The aim of this study was to delineate the mechanisms of action of the plant Eucalyptus citriodora used traditionally for the treatment of type 2 diabetes.

METHODS

Insulin secretion and signal transduction were measured using clonal pancreatic β-cells and mouse islets. Glucose uptake was assessed using 3T3-L1 adipocytes and in vitro systems assessed additional glucose-lowering actions. High-fat-fed (HFF) obese rats were used for in vivo evaluation and phytoconstituents were identified by RP-HPLC followed by LC-MS.

KEY FINDINGS

Eucalyptus citriodora stimulated 1.2-4.6-fold insulin release that was inhibited by the Ca2+-channel blocker, verapamil, KATP-channel opener, diazoxide and Ca2+ free conditions. The effect was potentiated by IBMX and preserved in presence of tolbutamide or 30 mM KCl. The action mechanism involved membrane depolarization and elevation of intracellular Ca2+. Eucalyptus citriodora also significantly increased glucose uptake by 3T3-L1 cells and inhibited digestion of starch, glucose absorption, DPP-IV enzyme and glycation of protein. Administration of E. citriodora (250 mg/5 ml/kg) for 9 days to HFF obese-diabetic rats improved glycaemic control and β-cell function.
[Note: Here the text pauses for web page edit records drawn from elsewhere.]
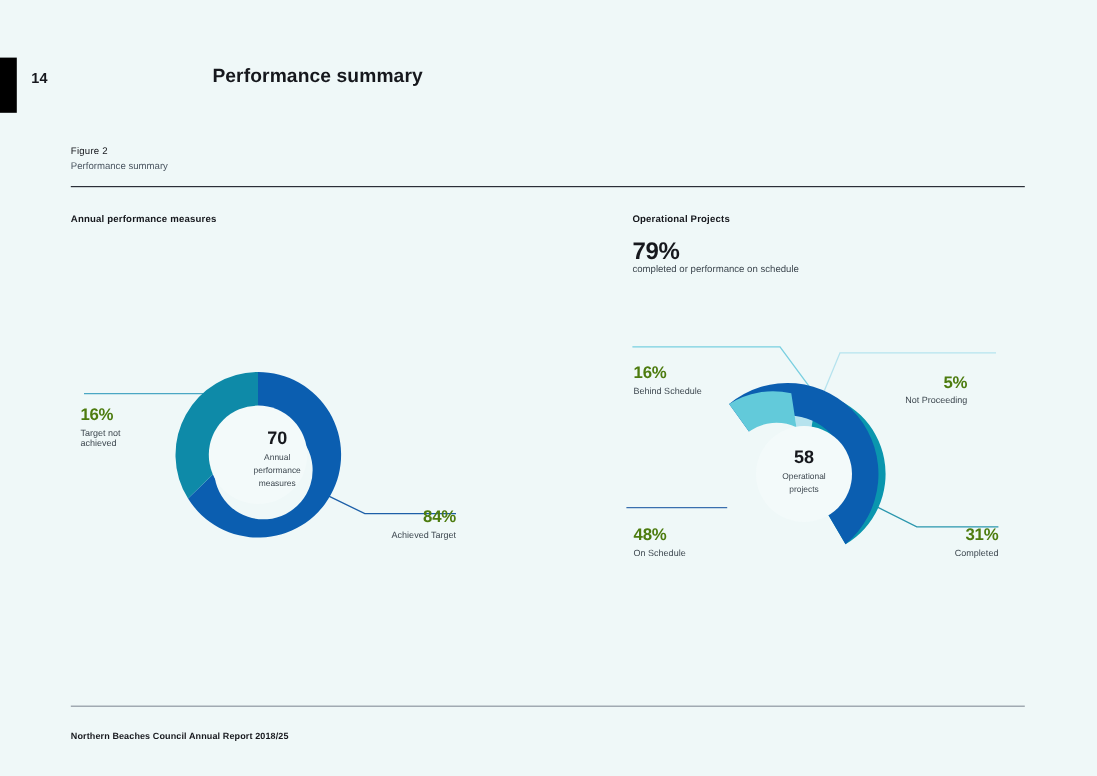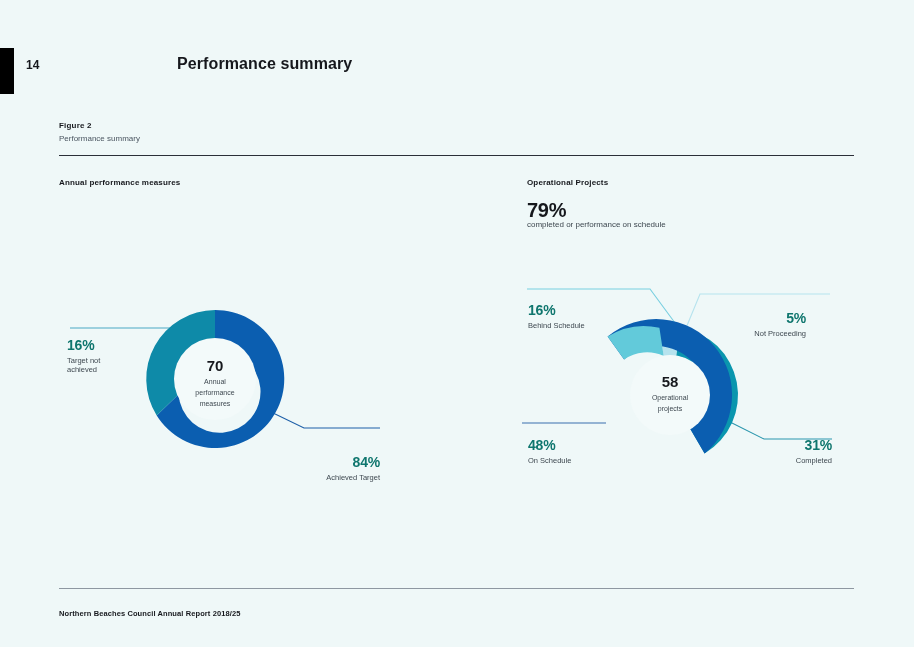--- a/index.html
+++ b/index.html
@@ -35,7 +35,7 @@
   
   .fig-label {
     position:absolute; left:59px; top:121px;
-    font-size:8px; font-weight:700; letter-spacing:.2px; color:#16181d;
+    font-size:8px; font-weight:400; letter-spacing:.2px; color:#16181d;
   }
   .fig-sub {
     position:absolute; left:59px; top:134px;

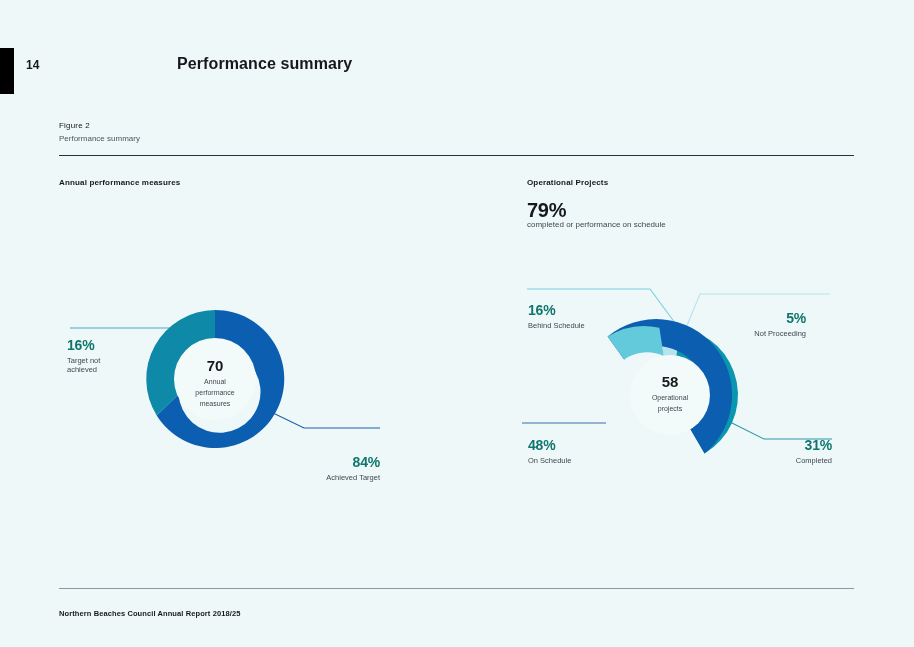--- a/index.html
+++ b/index.html
@@ -81,7 +81,7 @@
   .callout { position:absolute; }
   .callout .pct {
     font-size:14px; font-weight:700; letter-spacing:-.2px;
-    color:#0f766e; line-height:1.05; display:block;
+    color:#4d7c0f; line-height:1.05; display:block;
   }
   .callout .desc {
     font-size:7.5px; font-weight:400; color:#3e4850;

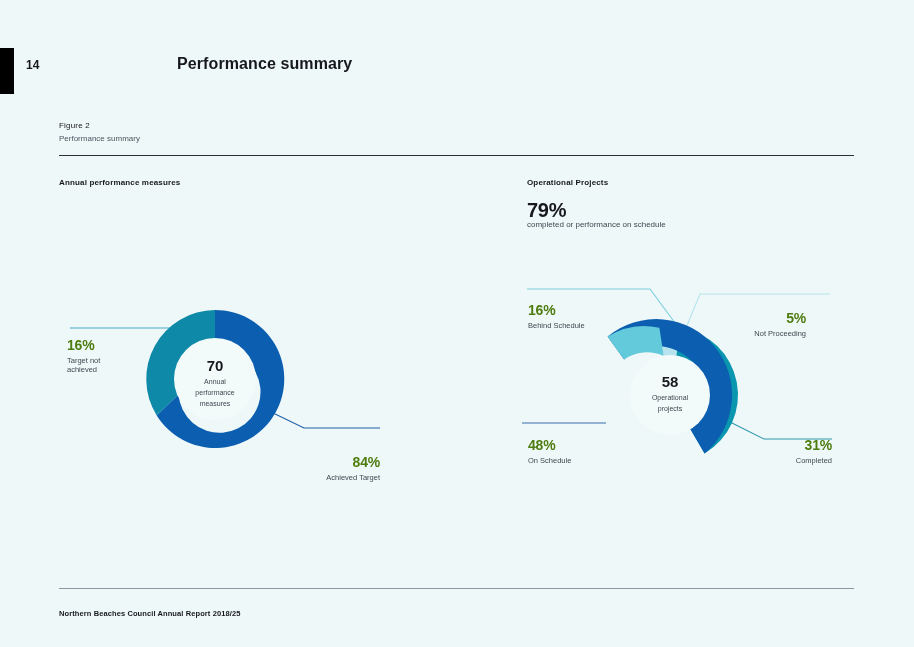--- a/index.html
+++ b/index.html
@@ -111,7 +111,7 @@
     font-size:7px; font-weight:400; color:#3e4850;
     display:block; line-height:1.32; margin-top:2px;
   }
-  .dc-left  { left:160px; top:358px; }
+  .dc-left  { left:176px; top:358px; }
   .dc-right { left:615px; top:374px; }
 </style>
 </head>

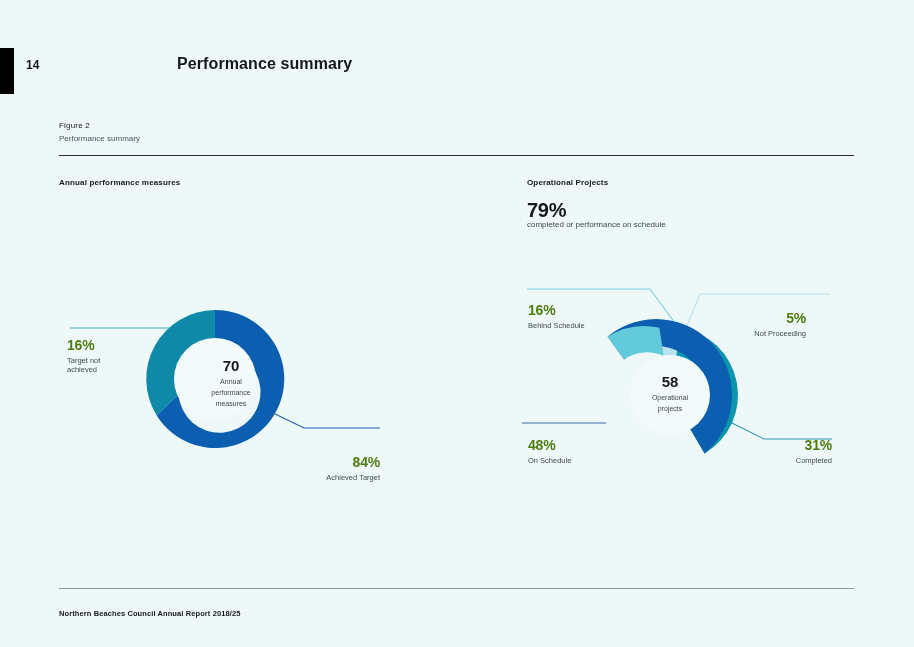--- a/index.html
+++ b/index.html
@@ -91,7 +91,7 @@
 
   
   .co-l-16 { left:67px;  top:338px; }
-  .co-l-84 { left:258px; top:423px; width:122px;margin-top:32px; }
+  .co-l-84 { left:258px; top:423px; width:122px; }
 
   
   .co-r-16 { left:528px; top:303px; }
The isolated phytoconstituents responsible for the β-cell actions included quercitrin, isoquercitrin and rhodomyrtosone E.

CONCLUSIONS

Eucalyptus citriodora improves glycaemic control via multiple mechanisms. Further studies are required to assess the utility of the plant or active constituents in the therapy of type 2 diabetes.